Splicing of the E2A premessenger RNA of adenovirus serotype 2: Multiple pathways in spite of excision of the entire large intron

Abstract

During the early period of infection, the 4.9 kb (kb = 10 3 bases) E2A premRNA of adenovirus serotype 2 is matured mainly into a 2.0 kb mRNA by excision of introns of 2233 and 626 nucleotides. In order to define all the possible steps of splicing occurring in vivo, we characterized splicing intermediates present after a limiting treatment of cells with cycloheximide. Three complementary methods of analysis were used: RNA transfer analysis, S 1 nuclease mapping and complementary DNA-RNase assay.

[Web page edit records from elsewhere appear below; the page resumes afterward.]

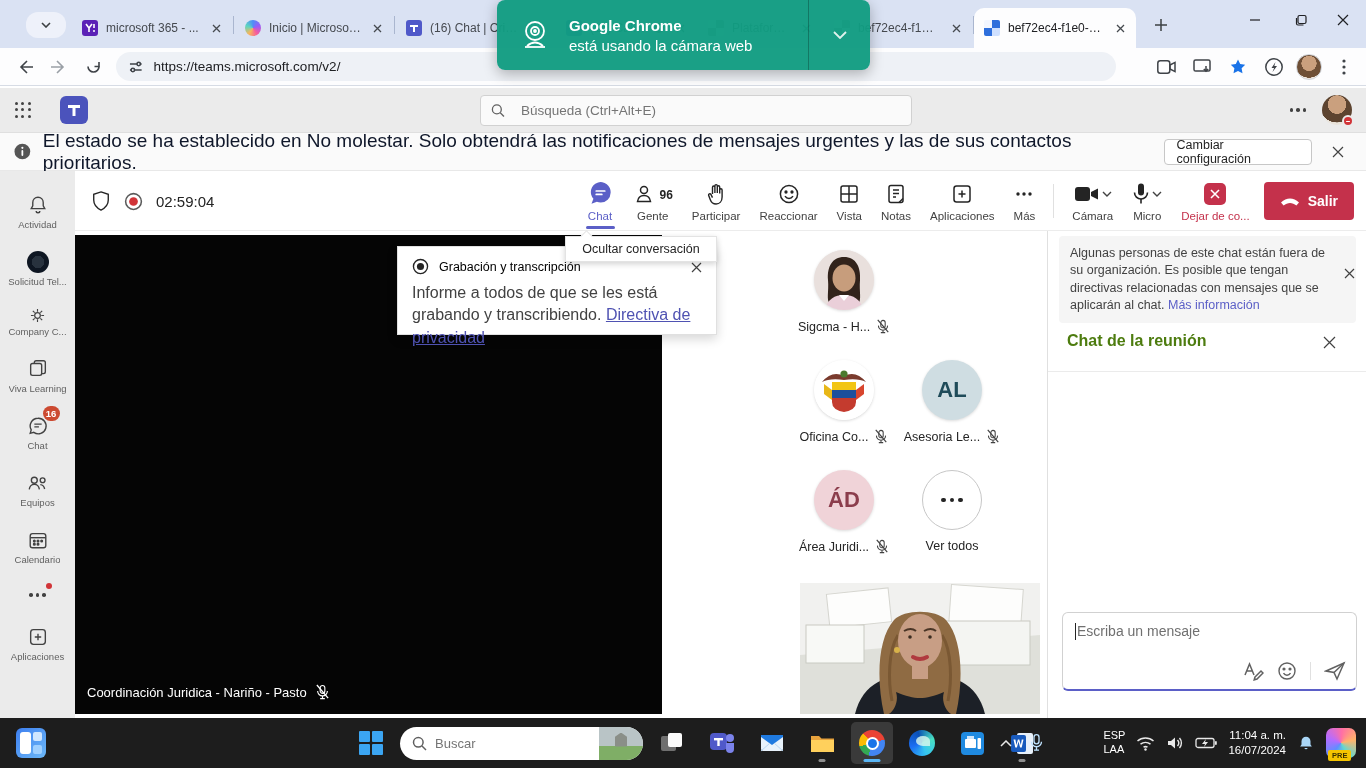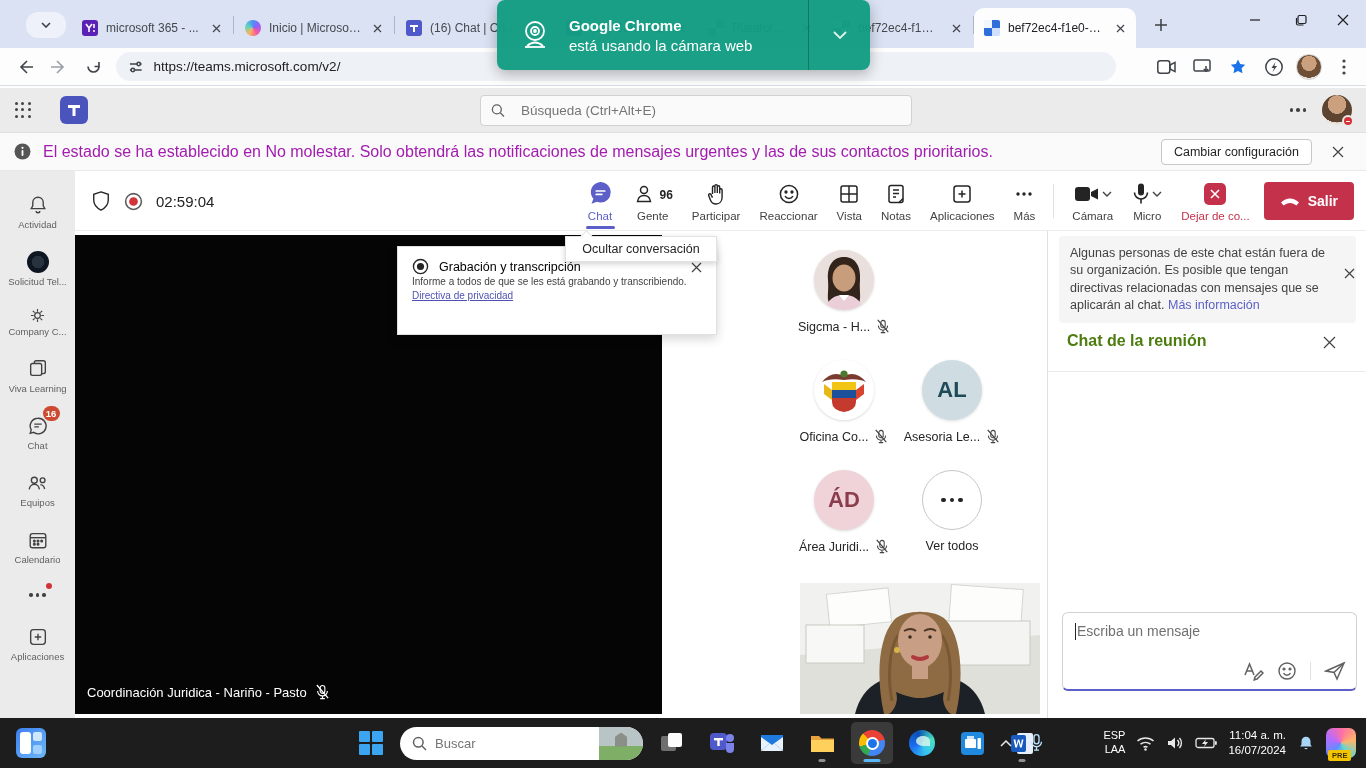"El estado se ha establecido" .sb-text { color: #a21caf -> #0f172a; font-size: 16px -> 19px }
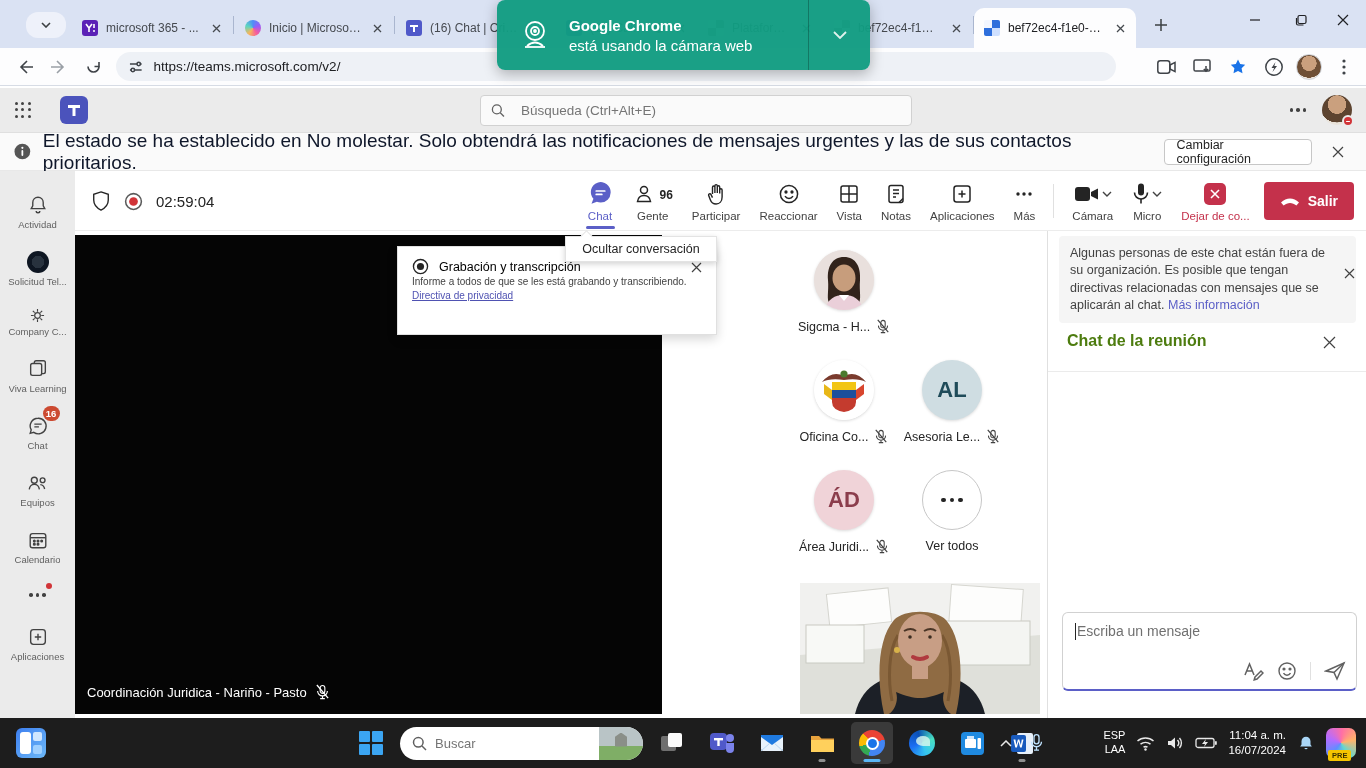"Informe a todos de que" .rc-body { font-size: 10px -> 16px; margin-top: none -> 7px }
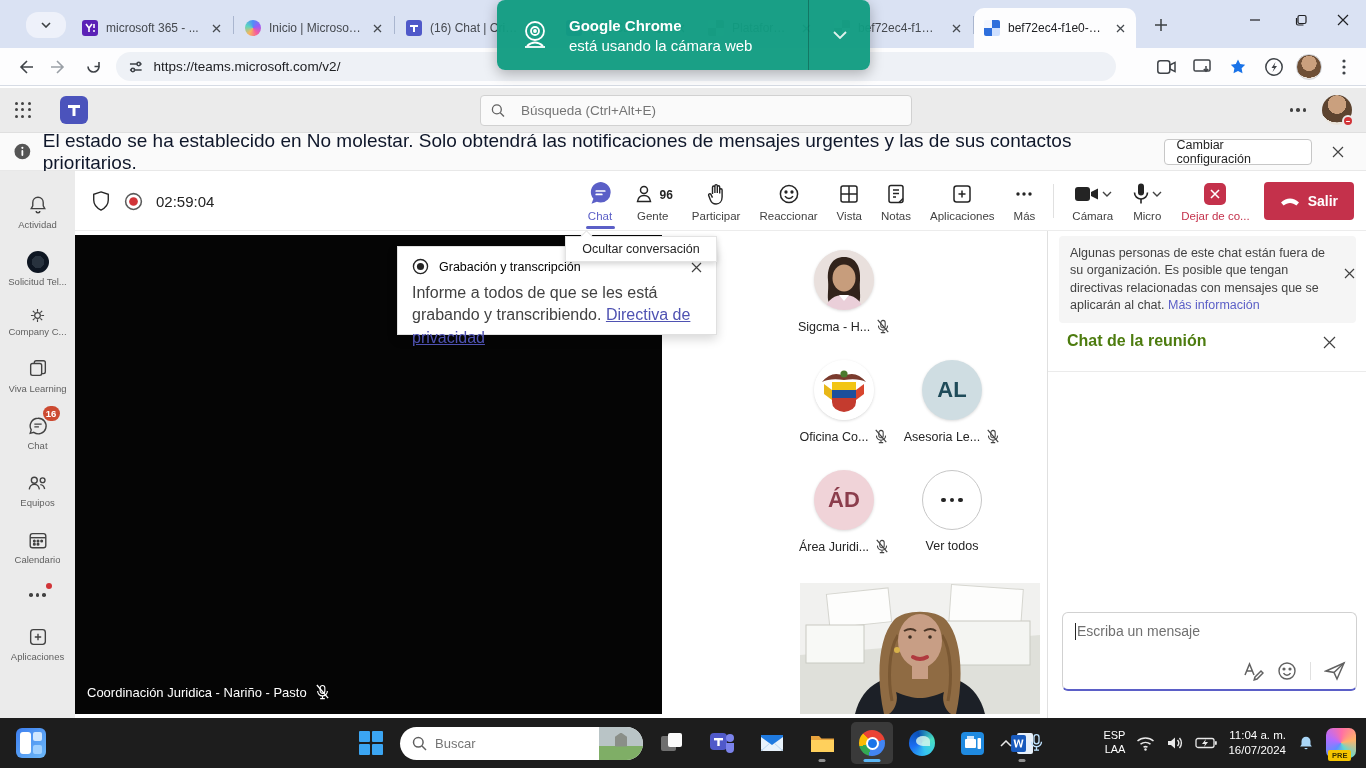"ESP" .lang { text-align: right -> left }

Our principal conclusions concerning the poly(A) + species are as follows. 1. (1) The RNA intermediate family detected is more complex than expected, since two major RNA intermediates of 4.6 kb and 4.3 kb, two minor intermediates of 2.9 kb and 2.6 kb, and a 2.3 kb RNA, which represents a minor alternative mRNA form, are revealed. 2. (2) Despite its large size and the presence of multiple internal donor and acceptor signals, intron 1 is exclusively excised as a whole. Intron 2 is either primarily excised as a whole, removing the standard 626-nucleotide sequence, or a smaller sequence of 337 nucleotides is removed, generating the 2.3 kb alternative mRNA. 3. (3) Kinetics of the ligation reaction demonstrate that the minimal time for excision of intron 2 is no more than two minutes, indicating a high level of co-ordination of the multiple individual reactions occurring during excision of an intron. 4. (4) Besides the major pathway for E2A premRNA splicing, namely the excision first of intron 2, followed by the excision of intron 1 after a lag time of five minutes, a minor pathway (used with a frequency of 10%) can be detected where the order of intron excision was inverted. With the alternative variant of excision of intron 2, at least three different pathways are therefore used to mature the E2A premRNA. 5. (5) RNA intermediates resulting from the cleavage at the 5′ end of introns and branching can be detected by S 1 mapping experiments, but their low accumulative level (1% relatively to the initial premRNA) precluded their direction by RNA transfer experiments and their complete characterization.